I have a list of $n$ items, where each item gives a score to every other item, so I get a $n\times n$ square matrix $M$ of scores. Each score is a natural number. Items also score themselves. Example for $n=4$:
$$ \begin{array}{c|lcr} scores & A & B & C & D \\ \hline A & 3 & 3 & 9 & 11 \\ B & 7 & 1 & 12 & 5 \\ C & 11 & 9 & 8 & 7\\ D & 5 & 12 & 8 & 3 \end{array} $$
Each row $i$ represents the scores that item $i$ give to everyone else, and each column $j$ represents the scores that item $j$ got from everyone else. I'm looking for a way to build a preorder of the $n$ items in a way that is independent on the original order, it relies only on the matrix, and maximices the number of "equivalence classes".
Once items are sorted, each item will be "relabelled" by using as new label the index of its position in the sorted list. If two items are equivalent/equal to each other under the new criteria, both will get a same new label. I want to maximice the number of equivalence classes (be as close as possible to a total order) so that I have as many non-repeated labels as possible.
Using the example above, a method could be to sort the numbers of each column and then lexicographically sort them to get an initial ordering $B < A = D < C$ (since $A=D$ at this point, they are in the same "equivalence class" so far).

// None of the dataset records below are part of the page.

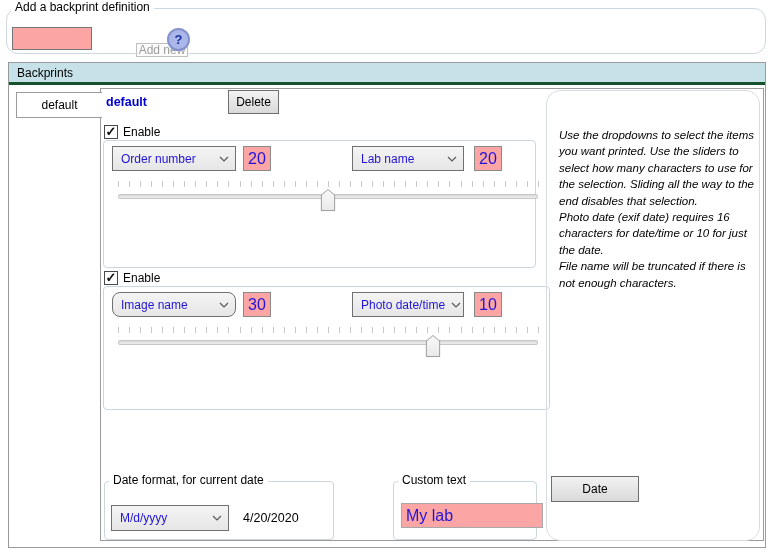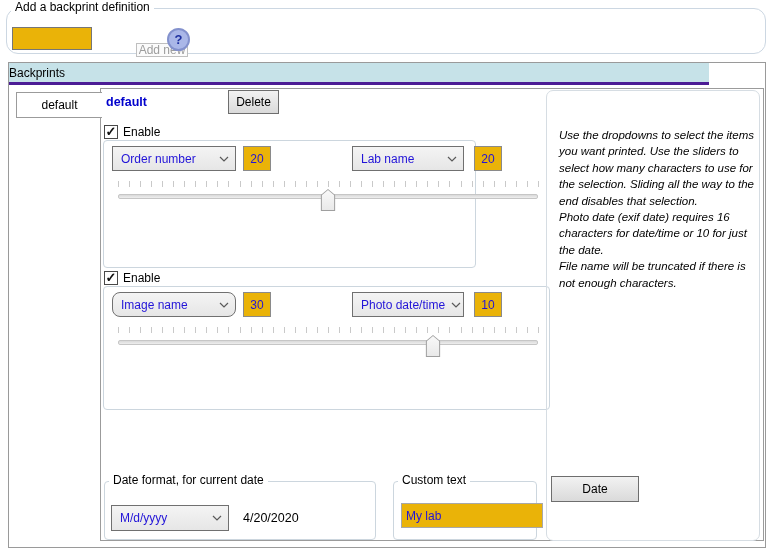--- a/index.html
+++ b/index.html
@@ -30,23 +30,23 @@
     left: 4px;
     background: #fff;
     padding: 0 4px;
     font-size: 12px;
     white-space: nowrap;
     line-height: 15px;
   }
   .txtbox {
     position: absolute;
     border: 1px solid #767676;
-    background: #eab308;
+    background: #fca5a5;
     font-family: "Liberation Sans", sans-serif;
-    font-size: 12px;
+    font-size: 16px;
     color: #2214d8;
     padding: 2px 4px;
     outline: none;
   }
   .btn {
     position: absolute;
     display: flex;
     align-items: center;
     justify-content: center;
     background: linear-gradient(#f2f2f2, #dadada);
@@ -109,24 +109,25 @@
   .bp-panel {
     position: absolute;
     left: 8px; top: 62px;
     width: 758px; height: 486px;
     border: 1px solid #9a9a9a;
     background: #fff;
   }
   .bp-header {
     position: absolute;
     left: 0; top: 0;
-    width: 700px; height: 22px;
+    width: 756px; height: 22px;
     background: #c6e2e8;
-    border-bottom: 3px solid #4c1d95;
+    border-bottom: 3px solid #14532d;
     display: flex; align-items: center;
+    padding-left: 8px;
   }
   .bp-tab {
     position: absolute;
     left: 7px; top: 29px;
     width: 86px; height: 26px;
     background: #fff;
     border: 1px solid #9b9b9b;
     border-right: none;
     z-index: 2;
     display: flex; align-items: center; justify-content: center;
@@ -182,21 +183,21 @@
     background: linear-gradient(#f9f9f9, #e9e9e9);
     clip-path: polygon(50% 0, 100% 28%, 100% 100%, 0 100%, 0 28%);
   }
 
   
   .help-panel {
     position: absolute;
     left: 445px; top: 1px;
     width: 214px; height: 451px;
     border: 1px solid #d6dde3;
-    border-radius: 7px;
+    border-radius: 14px;
     padding: 36px 4px 0 12px;
     font-style: italic;
     font-size: 11.5px;
     line-height: 16.4px;
   }
   .help-panel .para-gap { }
 
   .chev { display: inline-flex; margin-left: 6px; }
 </style>
 </head>
@@ -226,21 +227,21 @@
     <div class="bp-content">
 
       <span class="detail-title">default</span>
       <button class="btn" style="left:127px; top:1px; width:51px; height:24px;">Delete</button>
 
       <div class="checkbox" style="left:3px; top:36px;">
         <span>✓</span>
       </div>
       <span class="cb-label" style="left:22px; top:36px;">Enable</span>
 
-      <div class="groupbox" style="left:2px; top:51px; width:373px; height:128px;">
+      <div class="groupbox" style="left:2px; top:51px; width:433px; height:128px;">
         <div class="combo" style="left:8px; top:5px; width:124px;">
           <span class="val">Order number</span>
           <span class="chev">
             <svg width="10" height="6">
                 <polyline points="1,1 5,5 9,1" fill="none" stroke="#5a5a5a" stroke-width="1.2"></polyline>
               </svg>
           </span>
         </div>
         <input class="txtbox" style="left: 139px; top: 5px; width: 28px; height: 25px; text-align: center; border-color: rgb(138, 138, 138);" value="20">
         <div class="combo" style="left:248px; top:5px; width:112px;align-items:center;">
@@ -295,21 +296,21 @@
           </div>
         </div>
       </div>
 
       <div class="help-panel">
         <div>Use the dropdowns to select the items you want printed. Use the sliders to select how many characters to use for the selection. Sliding all the way to the end disables that selection.</div>
         <div class="para-gap">Photo date (exif date) requires 16 characters for date/time or 10 for just the date.</div>
         <div>File name will be truncated if there is not enough characters.</div>
       </div>
 
-      <div class="groupbox" style="left:3px; top:392px; width:272px; height:59px;">
+      <div class="groupbox" style="left:3px; top:392px; width:230px; height:59px;">
         <span class="gb-label">Date format, for current date</span>
         <div class="combo" style="left:6px; top:23px; width:118px; height:26px;">
           <span class="val">M/d/yyyy</span>
           <span class="chev">
             <svg width="10" height="6">
                 <polyline points="1,1 5,5 9,1" fill="none" stroke="#5a5a5a" stroke-width="1.2"></polyline>
               </svg>
           </span>
         </div>
         <span style="position:absolute; left:138px; top:29px; font-size:12.5px;">4/20/2020</span>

To break the equality $A = D$, both items represented by the sorted vector $(3, 5, 7, 11)$, we can exploit the fact that $5$ is the first score where the item, $B$, that gave that score to $D$, is less (under the current sorting) than the item, $D$, that gave that score to $A$. In other words, $M(B, D) = 5$ and $M(D, A) = 5$. Since $B < D$ in the initial ordering, the relationship is spread to $D$ and $A$ so we establish that $D < A$, and the items are now fully sorted as $B < D < A < C$. The lowest score $3$, doesn't help here because $M(A, D) = M(D, A) = 3$. The origins of such score for both items comes from the same "equivalence class". The next score, $5$, comes from different "equivalence classes" that can help break the equality.
That ad-hoc method is just an example to show that I want to exploit any single difference between rows and columns so that I can be as closer to a total order as allowed by the contents of the matrix.
Is there any algorithm related to the problem above?